Most of you know me as Miss Jean. Funny little name that was bestowed upon me by some friends that stuck. But I'm more than that. I'm Honey to my Sweety and Mom and Mommy to my children. Today is Redmond's tenth birthday. That day ten years ago was the start of my most important "job", that being Grandma Jean. I love both of the boys so much that my heart sometimes can't hold it all.

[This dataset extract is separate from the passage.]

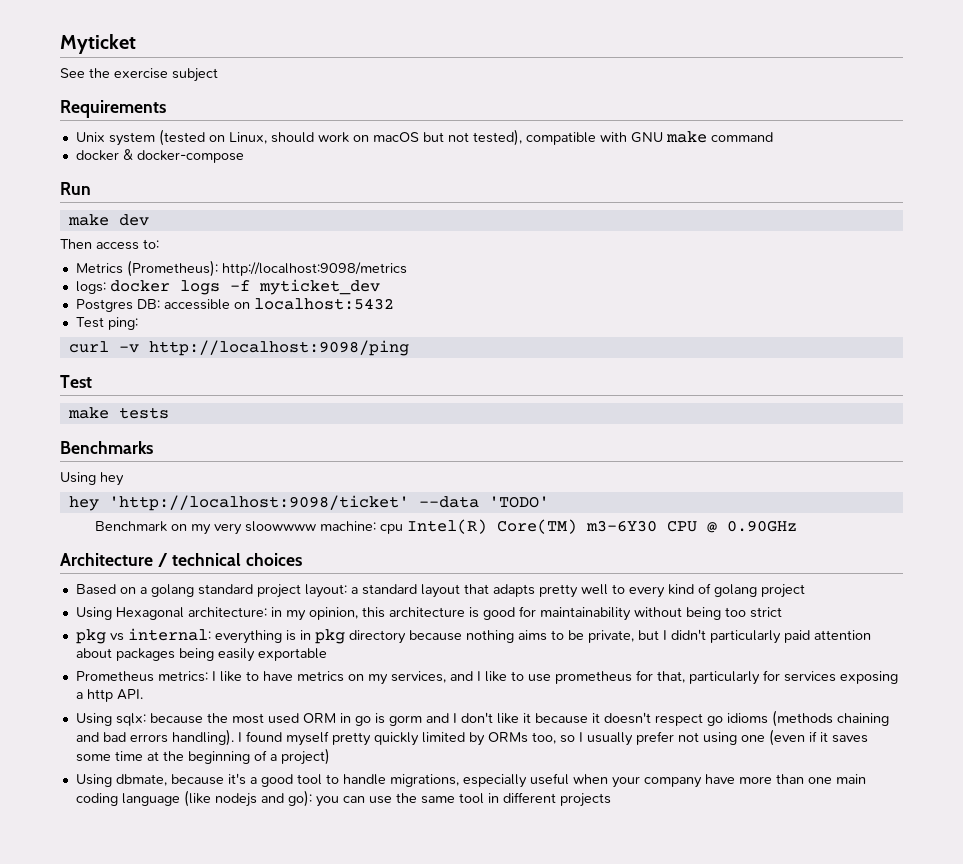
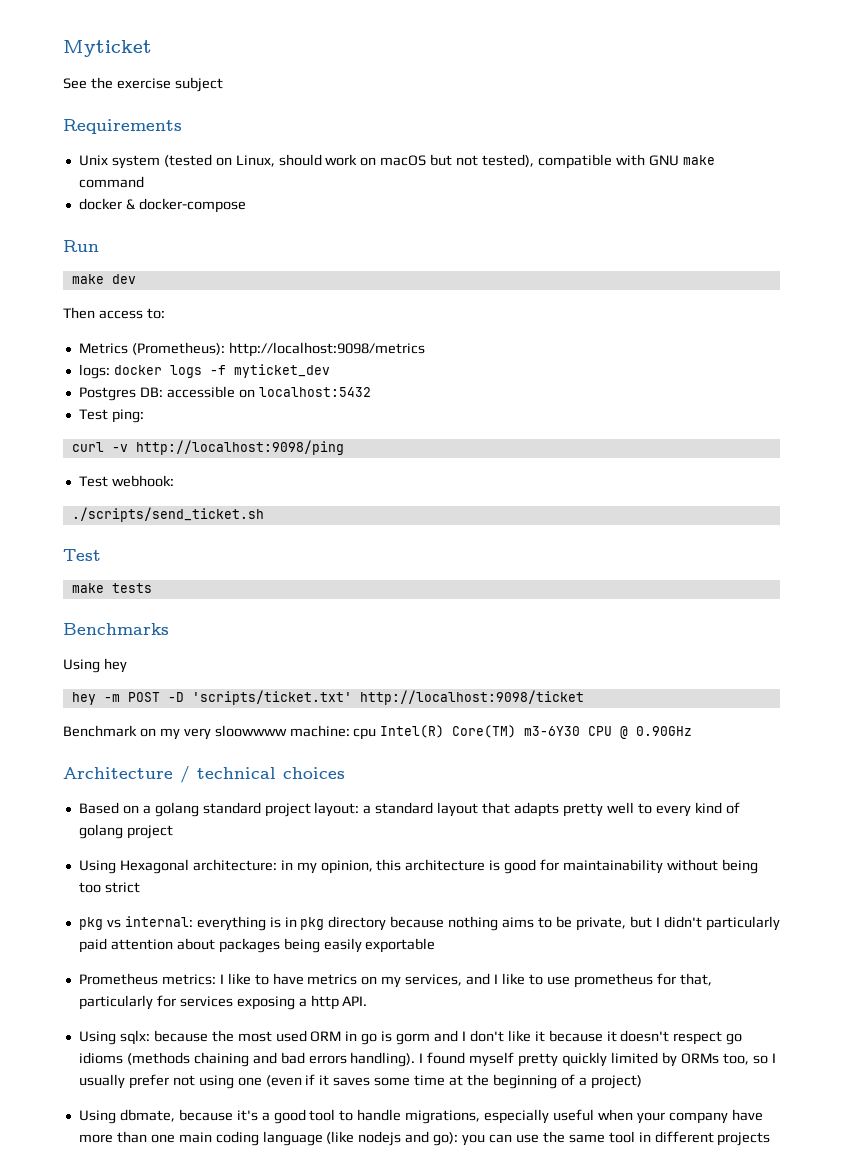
(409, 348) none -> [78,475,174,487] [71,507,264,522] // Test webhook: // ./scripts/send_ticket.sh
[108,495,549,511] 'http://localhost:9098/ticket' --data 'TODO' -> [103,690,584,705] -m POST -D 'scripts/ticket.txt' http://localhost:9098/ticket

Today my heart is so sad when it should be happy. In our little corner of the world here in California we mourn for a little child, Sandra Cantu. Sandra was a mere eight years old. Doing all sorts of fun, little girl things, full of innocence and love. For some unknown and dreadful reason, that little life has been taken. She was missing from her home for almost two weeks. They found her yesterday, stuffed in a suitcase in the bottom of a holding pond. Explain to me why. Explain to me why there is someone out there so evil that they would do such a thing. As I was taking cupcakes to Redmond's class today for his birthday, I passed light post after light post all over town, still covered in posters asking for help in finding little Sandra. How could I be happy when there is a family so near to here that is going through such grief that I can't imagine?
Please pray that the Lord will wrap His arms around this family to help them through their grief. Please pray that whoever did this will be found so they are not out there to do it again.
Hug your loved ones and keep them close.